Green vegetables such as spinach provide magnesium because of the abundance of chlorophyll molecules which contain the ion. Nuts (especially cashews and almonds), seeds, dark chocolate, roasted soybeans, bran, and some whole grains are also good sources of magnesium.
Although many foods contain magnesium, it is usually found in low levels. As with most nutrients, daily needs for magnesium are unlikely to be met by one serving of any single food. Eating a wide variety of fruits, vegetables, and grains will help ensure adequate intake of magnesium.
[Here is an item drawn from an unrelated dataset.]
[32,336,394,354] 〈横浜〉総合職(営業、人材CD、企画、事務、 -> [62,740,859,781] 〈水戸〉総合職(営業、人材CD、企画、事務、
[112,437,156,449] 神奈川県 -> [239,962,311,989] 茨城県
Because magnesium readily dissolves in water, refined foods, which are often processed or cooked in water and dried, are generally poor sources of the nutrient. For example, whole wheat bread has twice as much magnesium as white bread because the magnesium-rich germ and bran are removed when white flour is processed. The table of food sources of magnesium suggests many dietary sources of magnesium.
"Hard" water can also provide magnesium, but "soft" water does not contain the ion. Dietary surveys do not assess magnesium intake from water, which may lead to underestimating total magnesium intake and its variability.
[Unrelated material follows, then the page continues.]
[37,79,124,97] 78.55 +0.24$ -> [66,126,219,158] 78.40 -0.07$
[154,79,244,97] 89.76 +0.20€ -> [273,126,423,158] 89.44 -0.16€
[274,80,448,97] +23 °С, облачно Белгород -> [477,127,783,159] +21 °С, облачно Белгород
Too much magnesium may make it difficult for the body to absorb calcium. Not enough magnesium can lead to hypomagnesemia as described above, with irregular heartbeats, high blood pressure (a sign in humans but not some experimental animals such as rodents), insomnia and muscle spasms (fasciculation). However, as noted, symptoms of low magnesium from pure dietary deficiency are thought to be rarely encountered.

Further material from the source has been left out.